Not quite; it is not merely "very close" to 0 but 0.
Superconductor means a material that can conduct electricity with literally zero resistance at least up to a certain threshold current.
A conductor with R being very close to 0 would be merely a very good conductor.

There is presumably some loss due to magnetic interference, but that would be the same whether the wire is superconducting or not. I suspect there would be more loss with AC than with DC.
I guess there may even be some gain, but not consistently.
I believe solar storms result in major fluctuations on the power lines.

Originally posted by twhitehead
There is presumably some loss due to magnetic interference, but that would be the same whether the wire is superconducting or not. I suspect there would be more loss with AC than with DC.
I guess there may even be some gain, but not consistently.
I believe solar storms result in major fluctuations on the power lines.

It is theoretically possible to give a superconductor cable shielding from external electrical/magnetic interference just by surrounding the superconductor cable core with a shield made of tube of superconductor and put an insulator between the two ( to prevent current going from the core to the shield ) .
If this is coupled with using DC rather than AC to prevent loss via emission of electromagnetic radiation ( usually radio waves ) due to fluctuations in current that comes with AC, such a superconductor cable should be able to give zero loss at least in theory.

However, even with this set-up, there probably will still be some loses albeit minute loses and, in this case, the loses would be due to small amounts of background ionising radiation leaking into the superconductor core ( which would be very hard to block completely ) of the cable where it would break up some of the Cooper pairs of electrons in the superconductor thus slightly hindering the otherwise totally smooth uninterrupted continuous flow of electrons.
But such a lose would be so tiny as to be pretty much academic.

Originally posted by SwissGambit
Wire loss or line loss is through heat.

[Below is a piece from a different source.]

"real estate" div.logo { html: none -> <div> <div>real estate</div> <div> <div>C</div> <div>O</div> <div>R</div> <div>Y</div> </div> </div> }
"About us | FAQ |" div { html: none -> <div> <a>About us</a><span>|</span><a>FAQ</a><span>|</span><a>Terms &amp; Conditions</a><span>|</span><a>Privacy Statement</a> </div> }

Line loss occurs because of the voltage divider effect. The formula for the voltage drop across the wire is

Vloss = Rwire/(Rwire + Rload) * Vsupply

where R is resistance. The power loss from the wire is

P = Vloss*Vloss/Rwire

Superconductor means R in the 'wire' is very close to 0 - so Vloss will also tend to go to 0 and thus very little power is lost/heat dissipated.

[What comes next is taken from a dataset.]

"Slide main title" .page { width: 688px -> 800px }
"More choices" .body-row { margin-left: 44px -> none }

Not quite. It does lose through heat but if you have a long transmission line running 50 or 60 hertz, that means it is an antenna and a good fraction of it is actually transmitted as 50 or 60 Hz radio waves. That is a radio wave with a wavelength of over 3000 miles, close to 5000 Km. If you have a wire length of 1500 miles, that represents close to 1/2 wavelength and if precautions are not taken ( you can engineer out most of that radiation) you would lose a lot more than the 10% now lost in long distance lines. If you wanted to radiate that energy you could transmit more than 90% of it as radio waves. Fortunately you can prevent most of that loss by having two lines close together, one the + and the other the - (AC but one will be the opposite polarity), then it becomes a transmission line and not a whole lot is lost but some still leaks out.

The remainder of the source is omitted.